The original version of the learner with a GUI interface, files downloaded [06/14/2021] from http://www.mit.edu/~albright/mgl/ and https://linguistics.ucla.edu/people/hayes/RulesVsAnalogy/index.html. MinGenLearner.jar seems to provide the most up-to-date compiled code. Run with: java -jar MinGenLearner.jar
The new version of the learner with a command-line interface. The (only) file added to the original code is src/LearnerCommandline.java. Arguments for the learner are specified with YAML files, see for example english.yaml. Run the English past-tense simulation with 00runme.sh
.
This version comes already compiled (with Java 16). Recompile with: ant -buildfile MinimalGeneralizationLearner.xml
. The one external dependency is SnakeYAML, included here as extern/snakeyaml-1.29.jar.
The new version also has the original GUI interace, run with: java -jar bin/mingenlearn.jar
English past-tense data provided by Albright & Hayes, with various transcriptions.
-
English1 and English2 have the original small and large data sets, respectively. Some erroneous past-tense forms in the original English2 data are listed in English2_errors.txt.
-
English2_unicode has transcriptions that are closer to IPA but adhere to the one-symbol-per-phoneme format required by the learner; these are the input files for the example simulation in
version2/00runme.sh
. Also in this folder are the English data from the SIGMORPHON 2021 Shared Task on Generalization in Morphological Inflection Generation. -
English2_IPA has the data in space-separated IPA transcription, which is incompatible with the learner.
-
English_phonemes.ods compares the transcription systems and provides a feature matrix.
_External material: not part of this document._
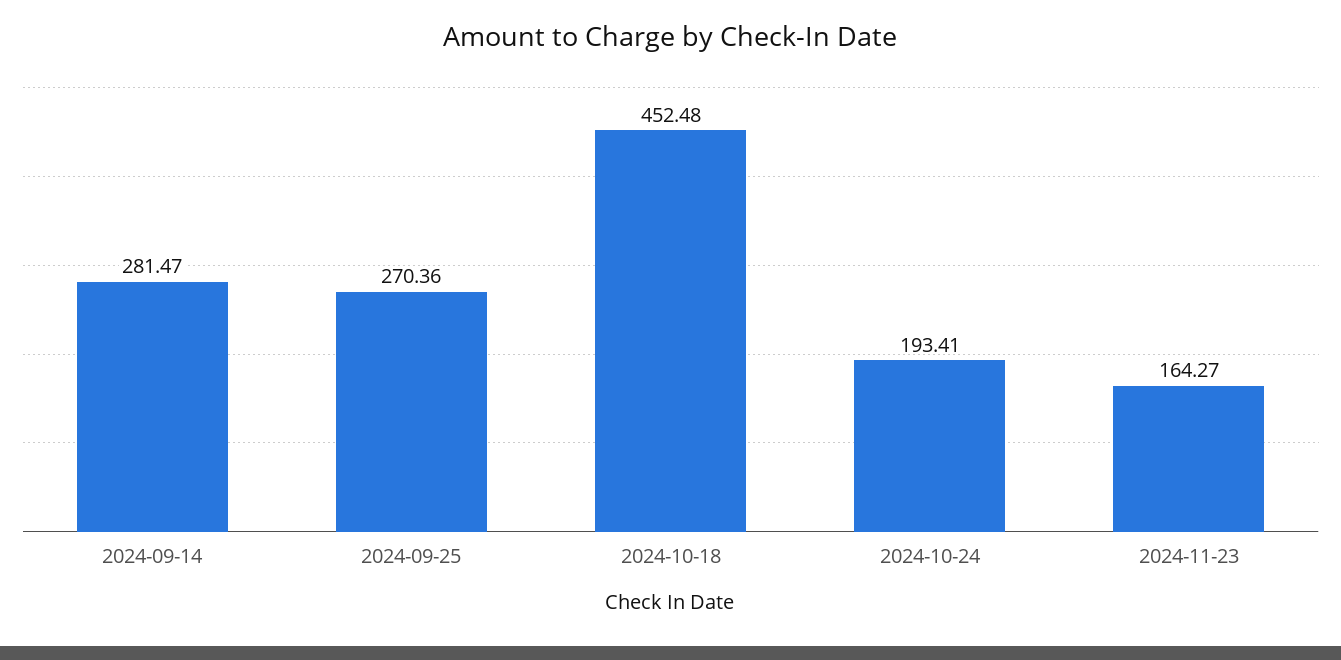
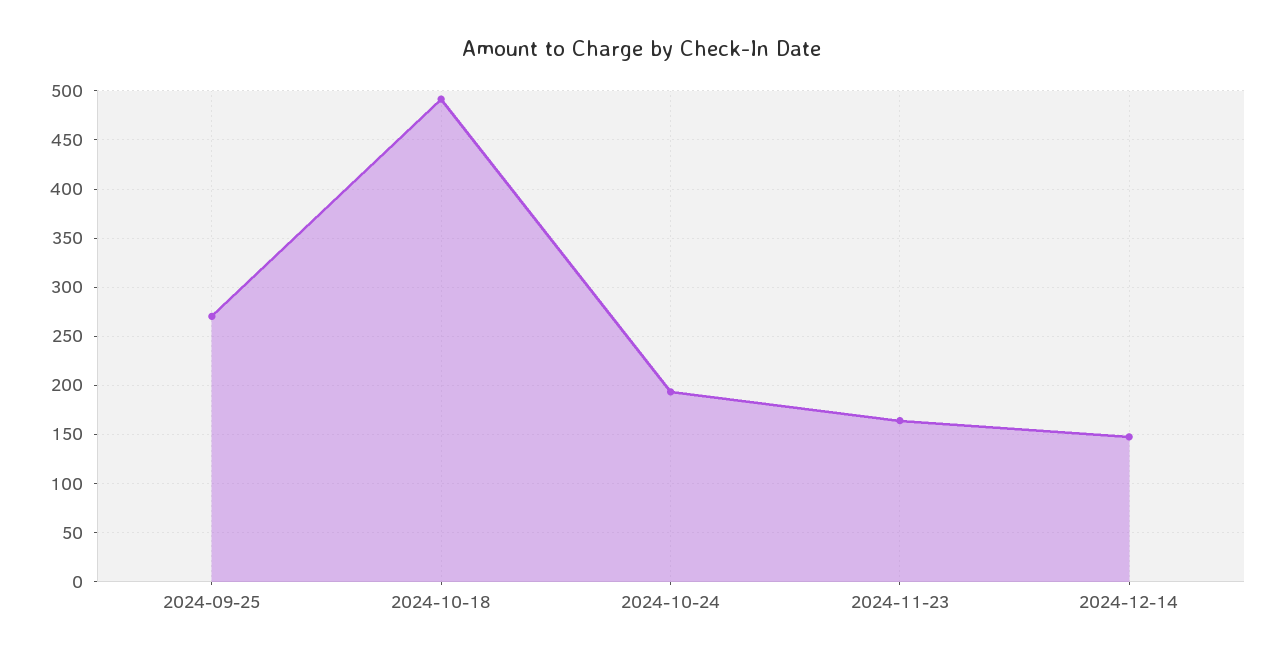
2024-09-14: 281.47 -> none
2024-10-18: 452.48 -> 490
2024-12-14: none -> 150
The format of feature (.fea) files is quite strict, as follows:
ASCII<tab>Seg.<tab><long feature names, tab-separated>
<tab><tab><short feature names, tab-separated>
<id_1><tab>segment_1<tab><feature specifications (+1, 0, -1), tab-separated>
<id_2><tab>segment_2<tab><feature specifications (+1, 0, -1), tab-separated>
...
<id_m><tab>ˈ<tab><feature specifications of stress symbol, tab-separated>
<id_n><tab>~<tab><feature specifications of empty symbol, tab-separated>
The 'ASCII' values must be unique integers, but are otherwise arbitrary.
The stress symbol can be omitted if it does not appear in the transcriptions.